In this task, we learned how we as photographers can choose to be outside of the subject's personal life, making us objective or we can choose to be inside their personal life and photograph them in a subjective way.
QUESTIONS
1. How responsible is the photographer for the way in which a subject is represented?
A photographer is only partly responsible as different viewers interpret things differently. However, there are situations where the photographer can be in full control: when the subject is something objective like an object.
2. How much control can the photographer exercise over the way in which the images are understood by viewers?
Through their method of photographing the subject, but still even then, it can be interpreted differently to what the photographer intended as viewers will interpret things differently due to their experience of art.
3. Can photographers fake the truth?
Yes, manipulation can be achieved by Photoshop or different methods of using the camera.
4. When is it not okay to take a photograph?
When consent has been given and when it's at an inappropriate time
5. Should you always seek their permission before taking the photograph?
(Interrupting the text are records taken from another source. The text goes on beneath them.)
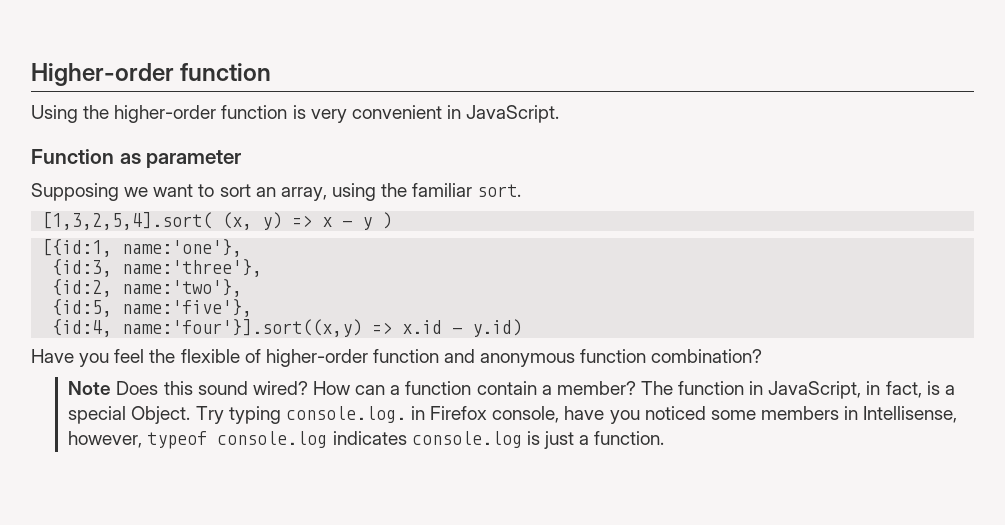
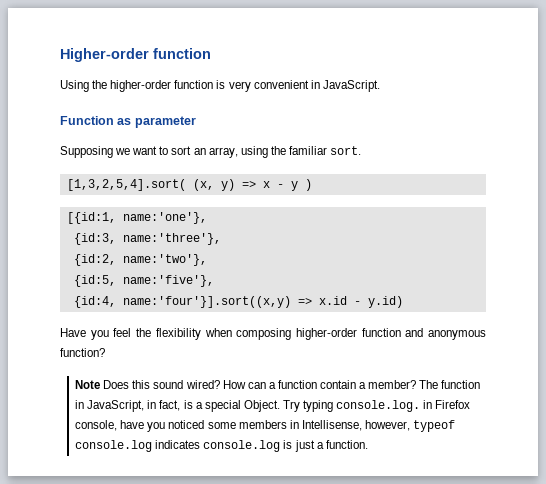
- Have you feel the flexible of higher-order function and anonymous function combination?
+ Have you feel the flexibility when composing higher-order function and anonymous function?

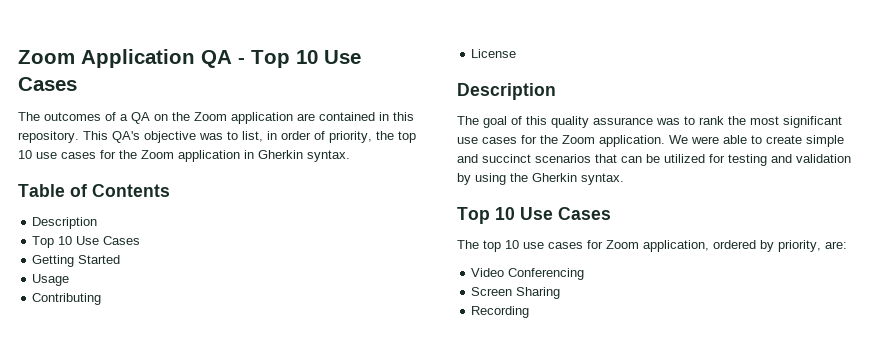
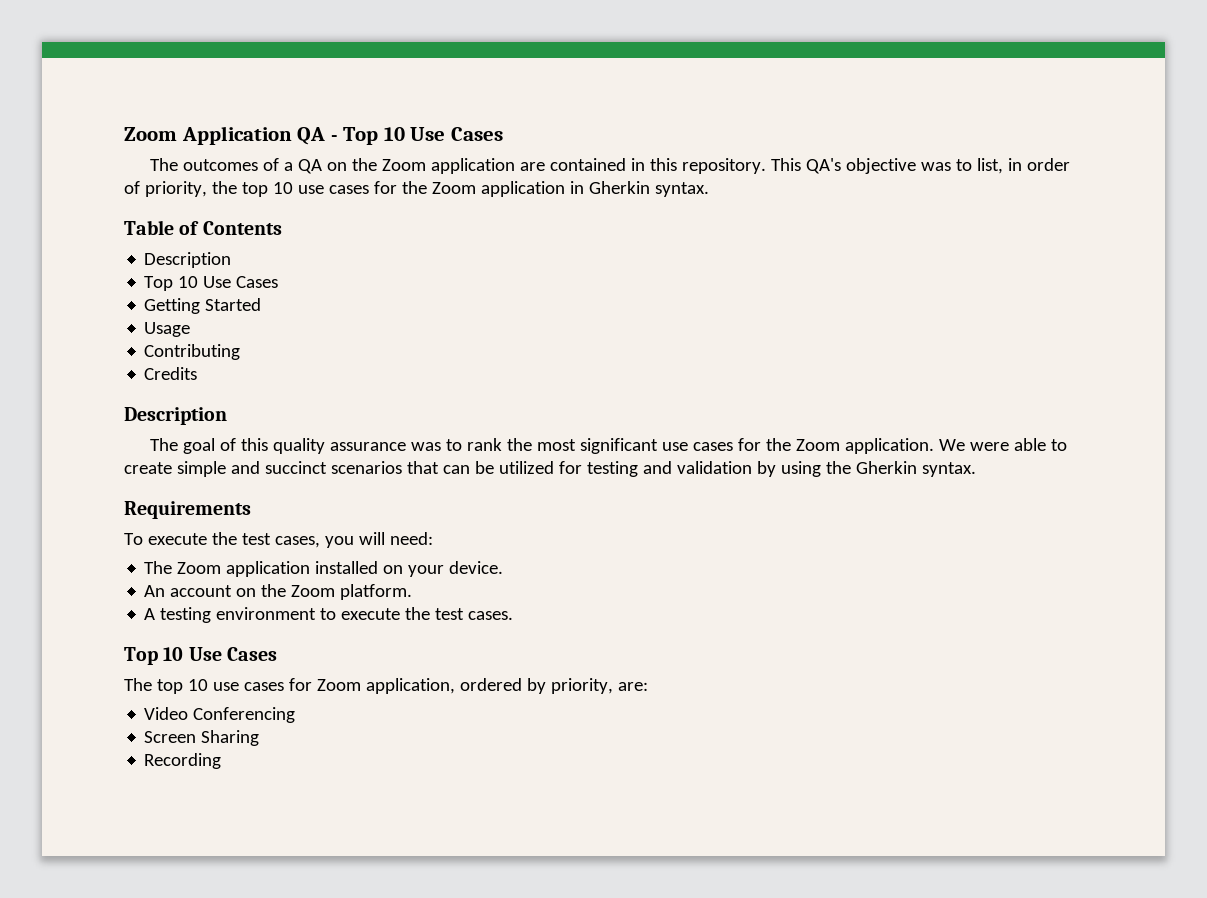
- License
+ Credits
+ Requirements
+ To execute the test cases, you will need:
+ The Zoom application installed on your device.
+ An account on the Zoom platform.
+ A testing environment to execute the test cases.

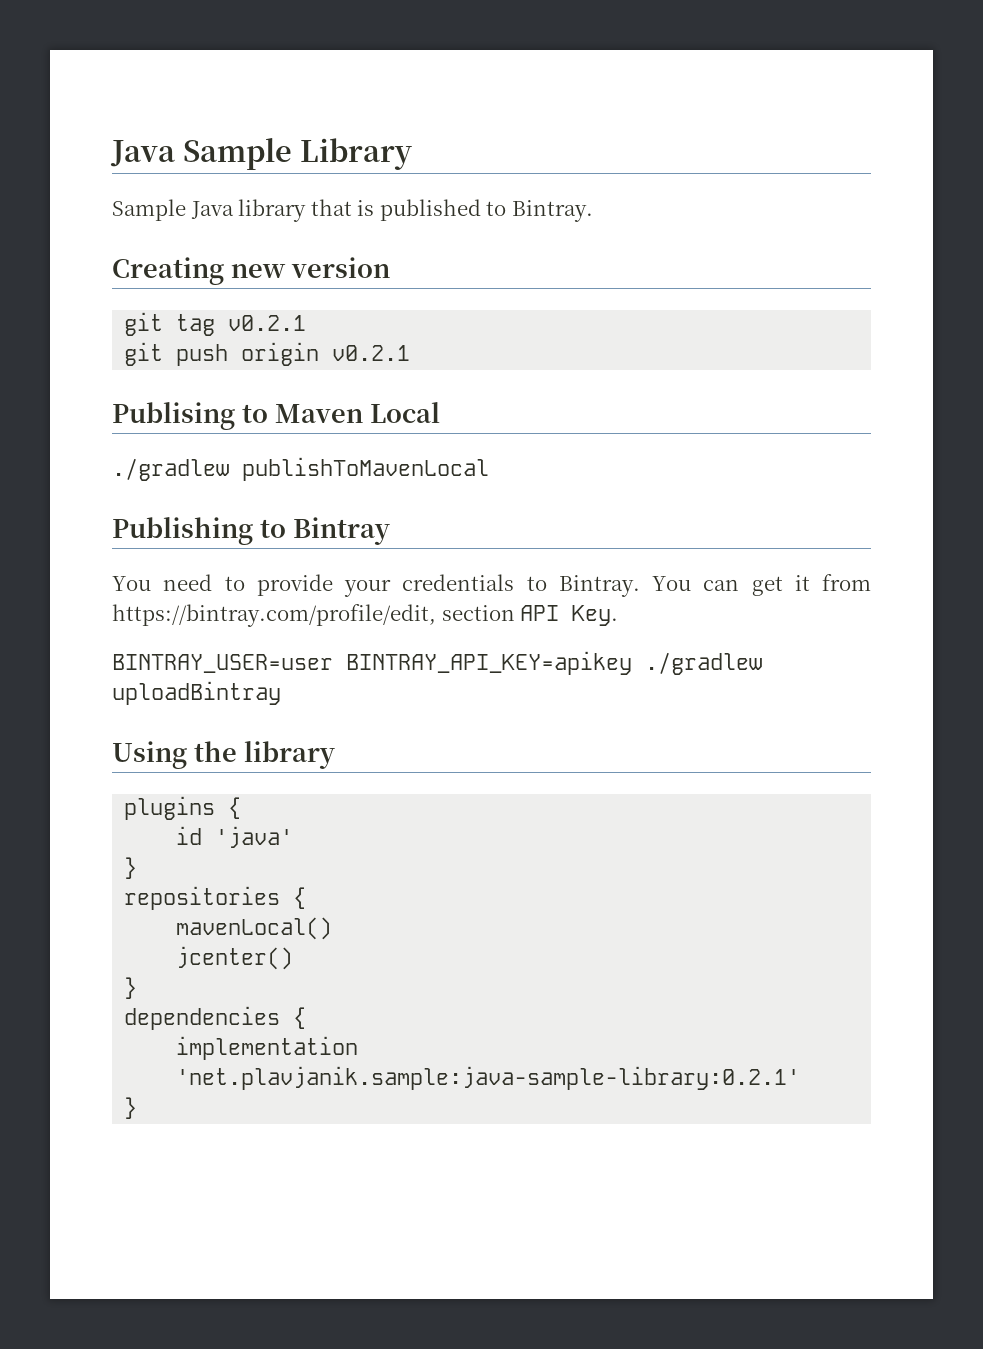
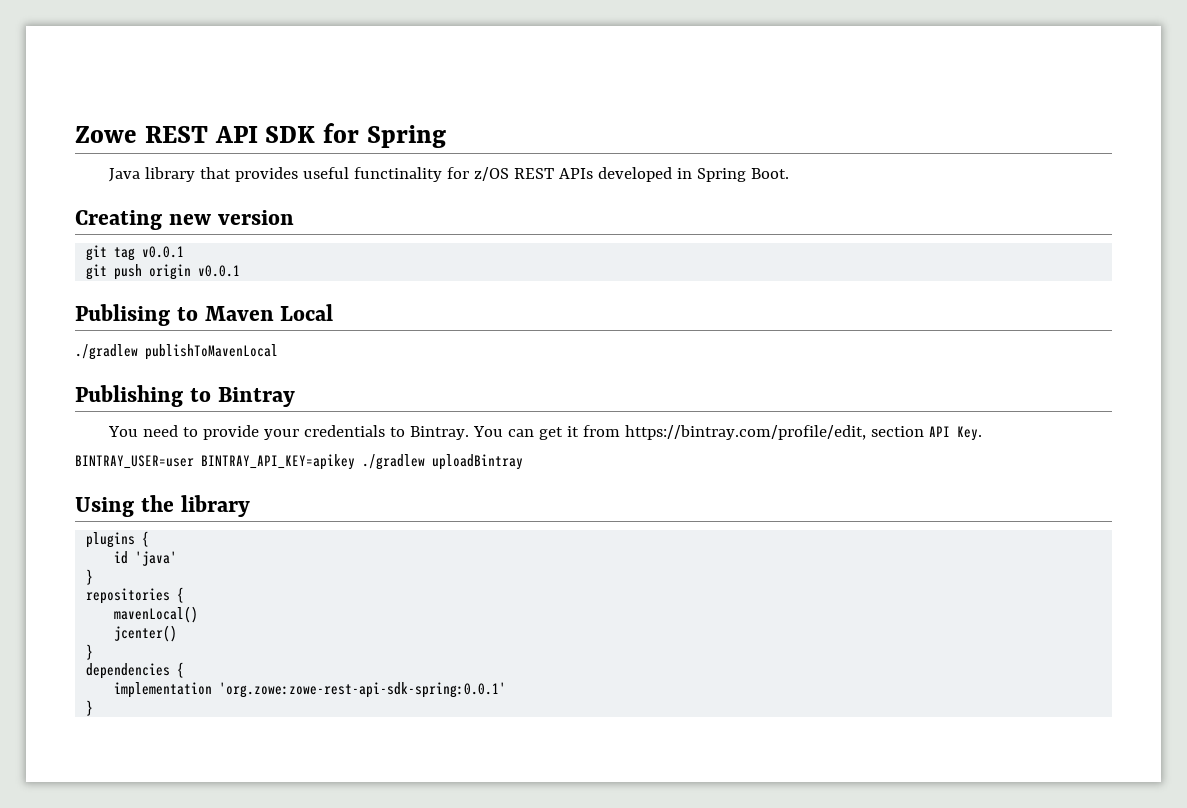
- Java Sample Library
- Sample Java library that is published to Bintray.
+ Zowe REST API SDK for Spring
+ Java library that provides useful functinality for z/OS REST APIs developed in Spring Boot.
- git tag v0.2.1
+ git tag v0.0.1
- git push origin v0.2.1
+ git push origin v0.0.1
- implementation 'net.plavjanik.sample:java-sample-library:0.2.1'
+ implementation 'org.zowe:zowe-rest-api-sdk-spring:0.0.1'

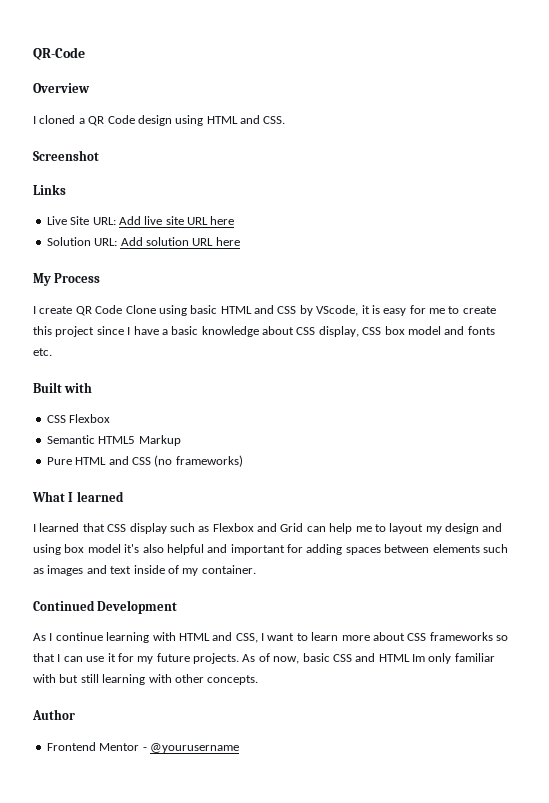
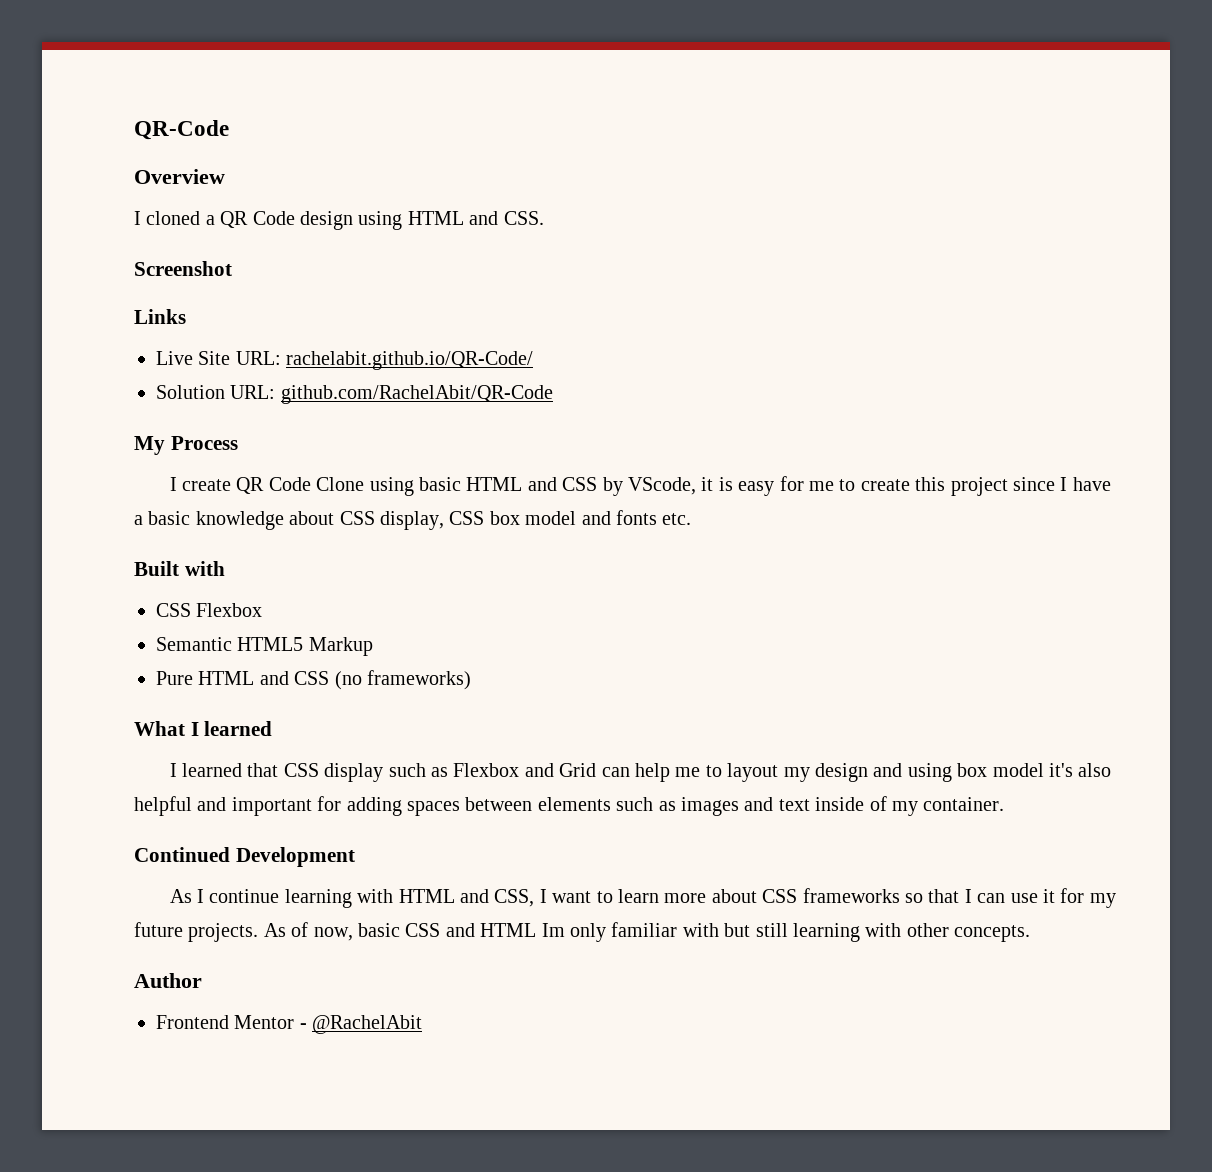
- Live Site URL: Add live site URL here
- Solution URL: Add solution URL here
+ Live Site URL: rachelabit.github.io/QR-Code/
+ Solution URL: github.com/RachelAbit/QR-Code
- Frontend Mentor - @yourusername
+ Frontend Mentor - @RachelAbit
Yes because it is their right if they want the photograph taken, however it can ruin the authenticity of the photograph. One solution to this, is to ask them after taking the photograph.
6. Does it make a difference whether or not if you have a personal relationship with the person in the photograph?
Yes, the photographs can have an intimate and personal feel to it when the photographer has a relationship with the subject, but if they don't have a personal relationship, the photographs can be more objective and there may be a distance in terms of emotions and understanding the subject on a personal level. However, this connection can be manipulated and faked by the photographer through their methods of photography. 7. Can photographs hurt people?
Yes, if it's showing the truth about something or is a relatable (on an emotional level) to the viewer
8. Is all photography a voyeurism?
Partly. We as photographers can choose to be a voyeur and let the photographs be natural but we can also direct the way in which the photograph should be interpreted and what messages we want to get across.
"Photographers like Diane Arbus is considered a postmodernist photographer as her work is an escape from binary thinking and starts to turn art into a question about not just what the art is and what it means but also the world we live in. Arbus was well known for photographing marginalised people—dwarfs, giants, transgender people, nudists, circus performers. However, photography critic Abigail Sontag divided photographers into two categories: Outside and Inside. Susan Sontag argued that certain forms of photographic depiction were especially complicit with processes of objectification that precluded either empathy or identification [...] Arbus was indicted as a voyeuristic and deeply morbid connoisseur of the horrible." -- Abigail Solomon-Godeau
We tried to understand the meaning the two words by writing the synonyms of the two words. OUTSIDE: INSIDE: - Objective - Subjective - Dispassionate - Personal - Sciencetific - Privileged - External - Immersed - Judgemental - Private - Public - Emphatic - Reserved - VIP - Voyuerisitic - Trust - Alienated - Active
Diane Arbus - A Jewish Giant at Home With His Parents N.Y. 1970
What can we analyse from this photograph? - We can state the obvious which is the height difference between the parents and the son; the parents both seem shocked but we can see that mother is concentrating on her son's face, while the father seems to not want to look at his face. Their body language is natural, making this image a form of voyeurism - The scenery is a small, domestic, middle class, living room. The curtains are shut, this could either mean it's nighttime or they have the curtains shut because they are embarrassed to have a giant as their son - An arm chair is sticking out at the bottom of the foreground, this probably means Arbus took the photo behind the arm chair. She could possibly be at the entrance of the room, if so, this makes her even more of a voyeur but an objective or subjective one is up to interpretation.
Sontag comments on Arbus's photography: "Photographing an appalling underworld (and a horrible, plastic overworld), she has no intention of entering into the horror of those images as experienced by the inhabitants of those worlds. They are to remain exotic, hence "terrific". Her view is always from the outside". From this , we can see that Sontag isn't fond of Arbus's objective way of photographing her subjects; her staying in that outside bubble could possibly make her seem unsympathetic. Sontag could be suggesting that if we are to take such personal pictures of our subject, especially those who aren't understood by society like most of Arbus's subjects, we must understand who they are on a personal level, we must have empathy because the subject are real people and they way the photographs get interpreted by the public can affect their life.